**TASK GOAL:** Could you find every line in the entries below that holds the word "none" and copy it?

━━ DATA SUPPLIED

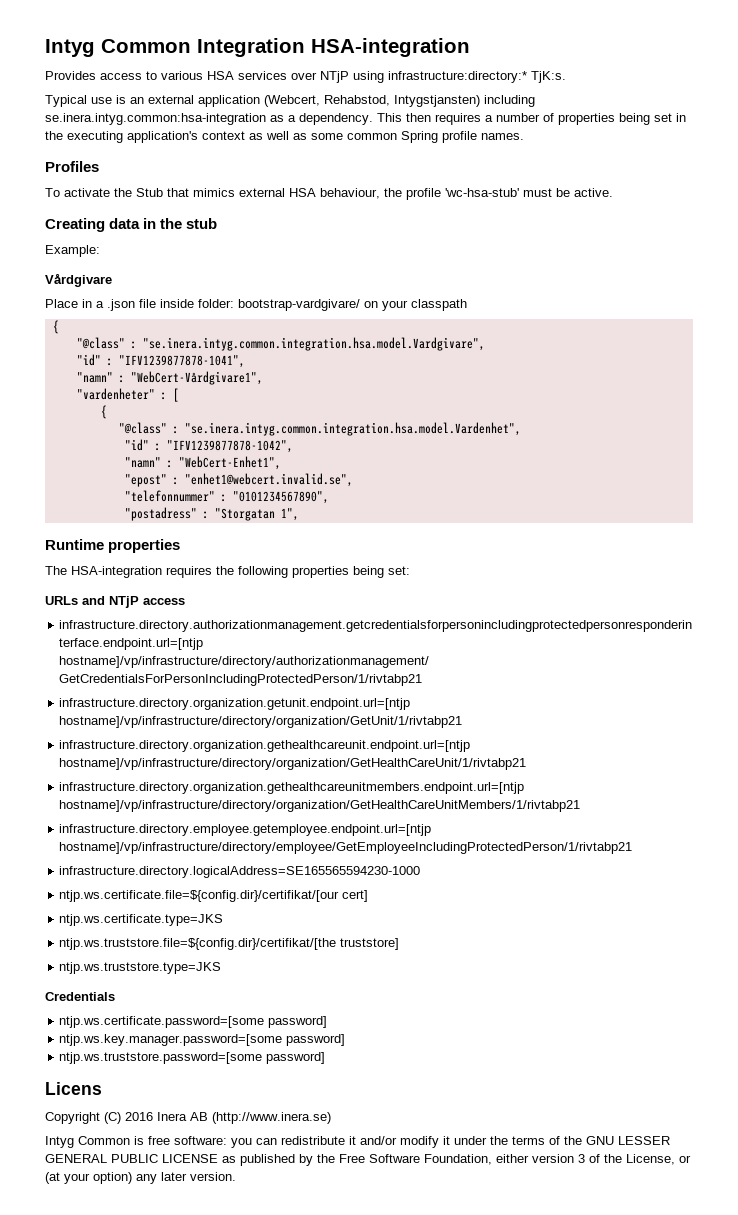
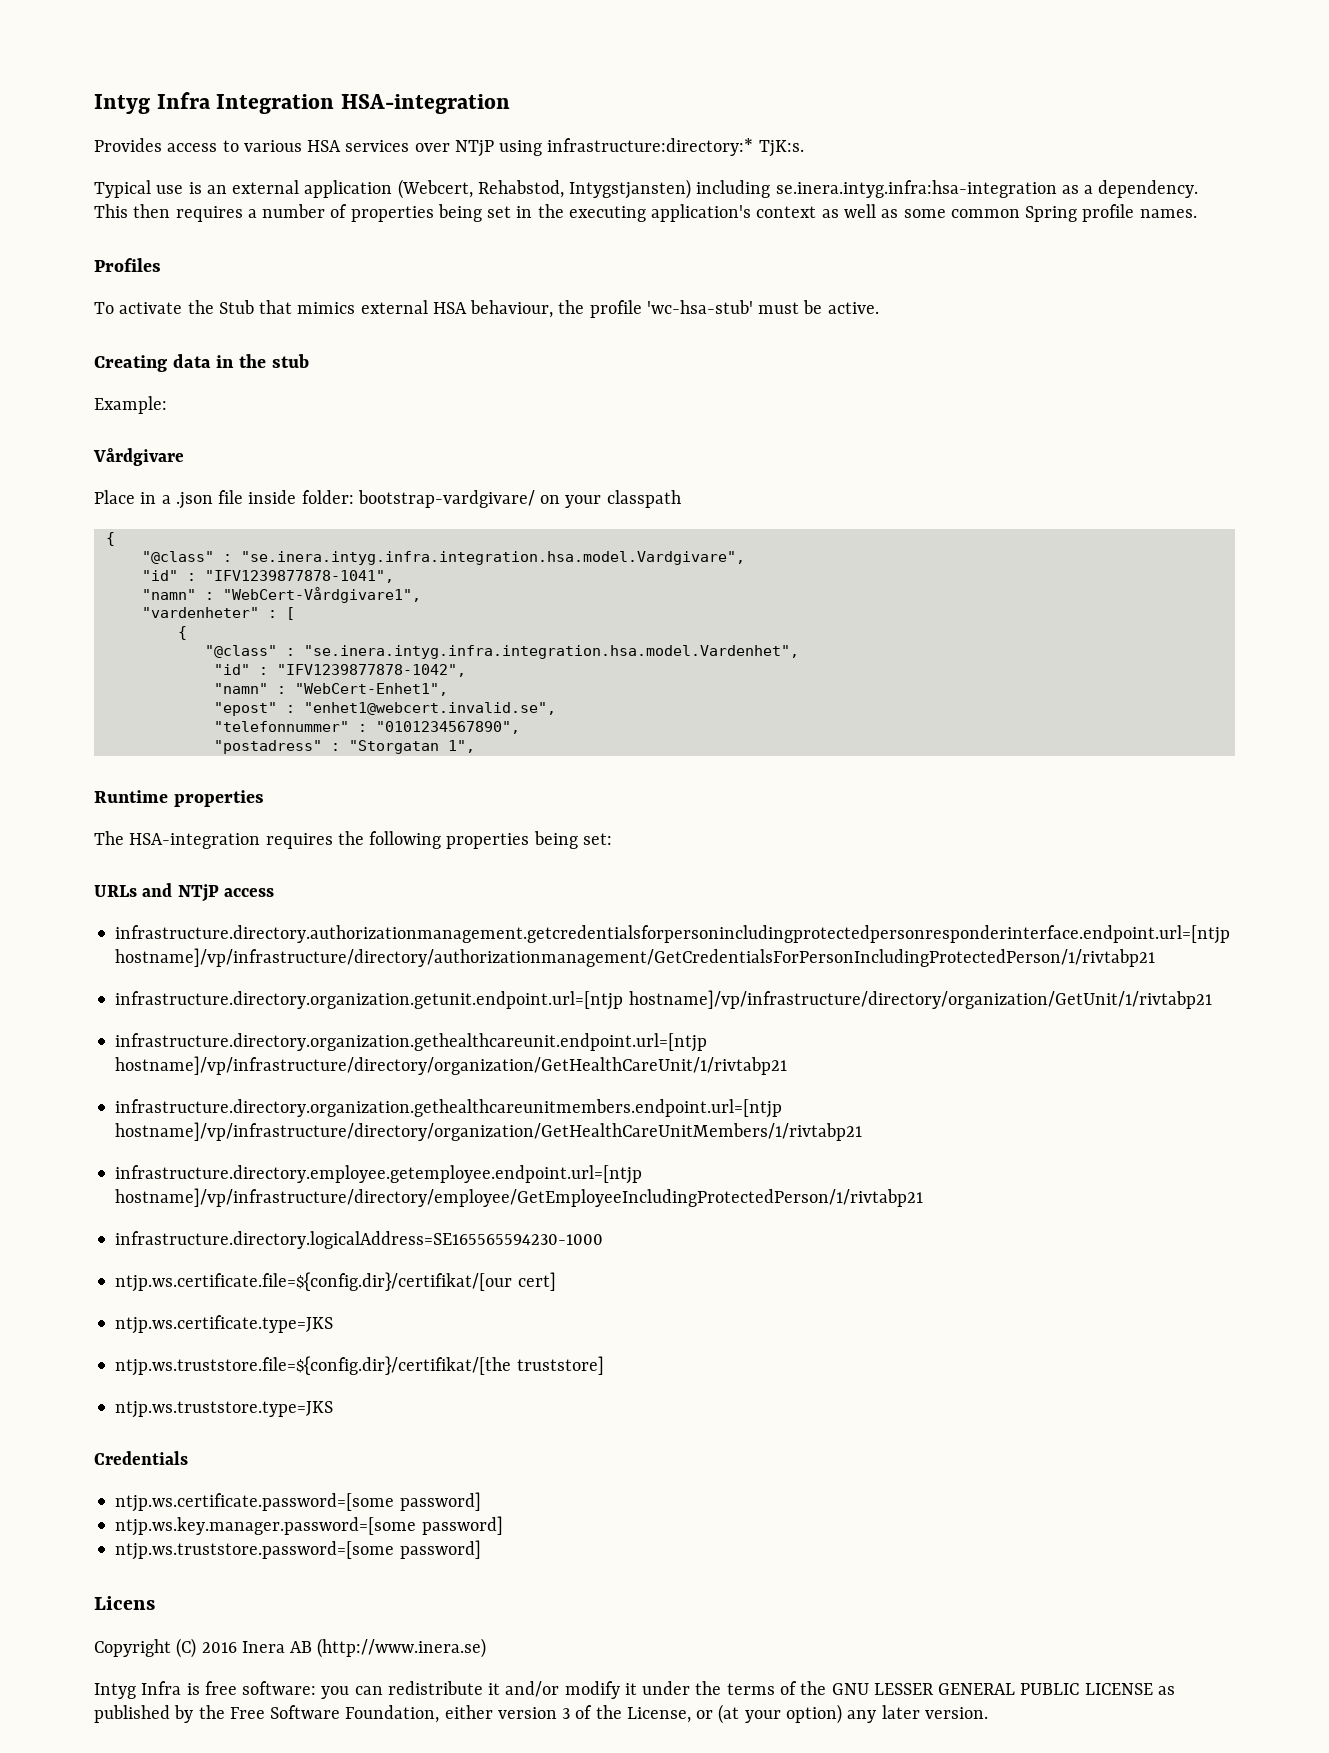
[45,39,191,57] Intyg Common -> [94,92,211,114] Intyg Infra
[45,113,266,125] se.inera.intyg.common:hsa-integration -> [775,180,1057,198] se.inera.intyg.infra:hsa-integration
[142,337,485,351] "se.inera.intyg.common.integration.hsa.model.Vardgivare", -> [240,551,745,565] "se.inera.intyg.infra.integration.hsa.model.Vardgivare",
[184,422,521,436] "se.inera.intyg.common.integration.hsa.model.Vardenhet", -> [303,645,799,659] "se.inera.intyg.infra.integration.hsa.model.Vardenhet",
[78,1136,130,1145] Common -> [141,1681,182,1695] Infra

━━━━
━━ DATA SUPPLIED

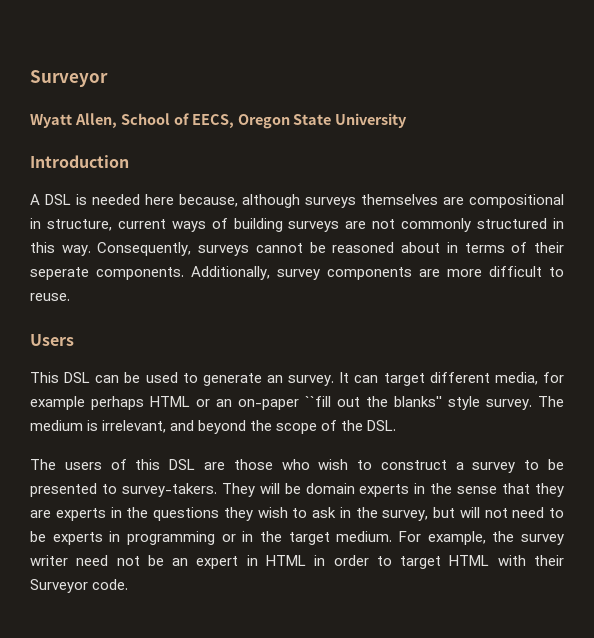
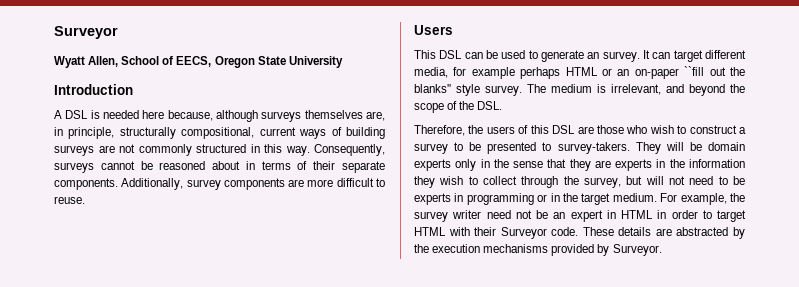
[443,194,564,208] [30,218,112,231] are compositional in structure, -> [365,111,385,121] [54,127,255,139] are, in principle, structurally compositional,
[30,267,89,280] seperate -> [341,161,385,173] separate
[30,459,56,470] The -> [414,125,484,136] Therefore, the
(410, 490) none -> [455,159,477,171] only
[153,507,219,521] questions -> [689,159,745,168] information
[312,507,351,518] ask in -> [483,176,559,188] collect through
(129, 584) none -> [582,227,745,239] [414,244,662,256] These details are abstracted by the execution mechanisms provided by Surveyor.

━━━━

**SOLUTION BELOW:**
(410, 490) none -> [455,159,477,171] only
(129, 584) none -> [582,227,745,239] [414,244,662,256] These details are abstracted by the execution mechanisms provided by Surveyor.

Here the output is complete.